Exercise prompt: Word for word, restate the lines of the listing from the one that holds "- 1.4.TRABALHOS RELACIONADOS" through the very last line, and nothing more.

Data for the task:

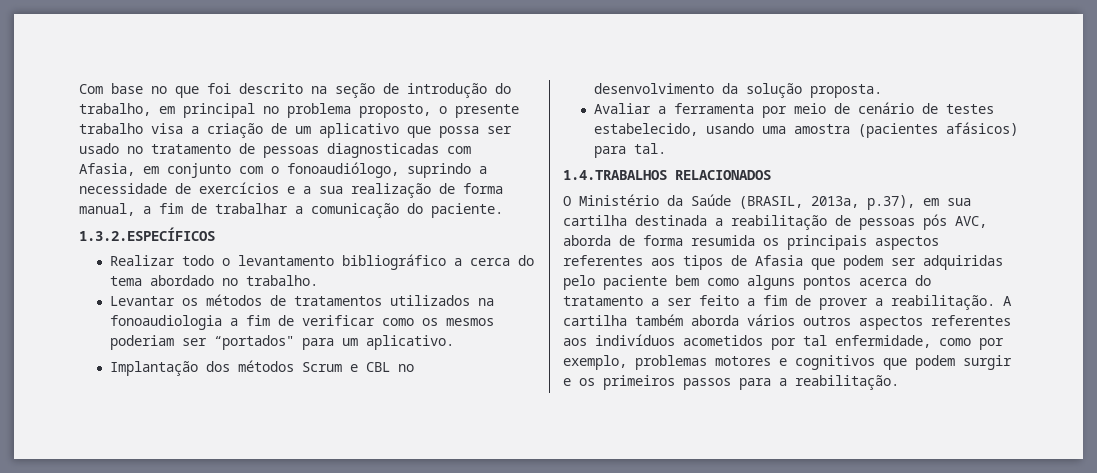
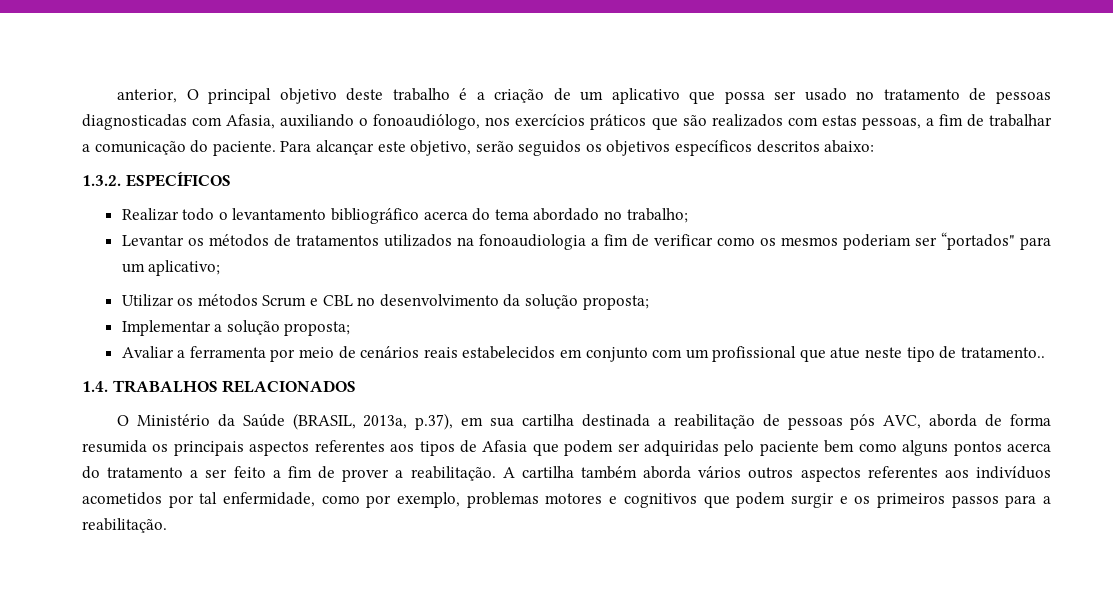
- Com base no que foi descrito na seção de introdução do trabalho, em principal no problema proposto, o presente trabalho visa a criação de um aplicativo que possa ser usado no tratamento de pessoas diagnosticadas com Afasia, em conjunto com o fonoaudiólogo, suprindo a necessidade de exercícios e a sua realização de forma manual, a fim de trabalhar a comunicação do paciente.
- 1.3.2.ESPECÍFICOS
+ anterior, O principal objetivo deste trabalho é a criação de um aplicativo que possa ser usado no tratamento de pessoas diagnosticadas com Afasia, auxiliando o fonoaudiólogo, nos exercícios práticos que são realizados com estas pessoas, a fim de trabalhar a comunicação do paciente. Para alcançar este objetivo, serão seguidos os objetivos específicos descritos abaixo:
+ 1.3.2. ESPECÍFICOS
- Realizar todo o levantamento bibliográfico a cerca do tema abordado no trabalho.
+ Realizar todo o levantamento bibliográfico acerca do tema abordado no trabalho;
- Levantar os métodos de tratamentos utilizados na fonoaudiologia a fim de verificar como os mesmos poderiam ser “portados" para um aplicativo.
- Implantação dos métodos Scrum e CBL no desenvolvimento da solução proposta.
+ Levantar os métodos de tratamentos utilizados na fonoaudiologia a fim de verificar como os mesmos poderiam ser “portados" para um aplicativo;
+ Utilizar os métodos Scrum e CBL no desenvolvimento da solução proposta;
+ Implementar a solução proposta;
- Avaliar a ferramenta por meio de cenário de testes estabelecido, usando uma amostra (pacientes afásicos) para tal.
- 1.4.TRABALHOS RELACIONADOS
+ Avaliar a ferramenta por meio de cenários reais estabelecidos em conjunto com um profissional que atue neste tipo de tratamento..
+ 1.4. TRABALHOS RELACIONADOS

Response area:
- 1.4.TRABALHOS RELACIONADOS
+ Avaliar a ferramenta por meio de cenários reais estabelecidos em conjunto com um profissional que atue neste tipo de tratamento..
+ 1.4. TRABALHOS RELACIONADOS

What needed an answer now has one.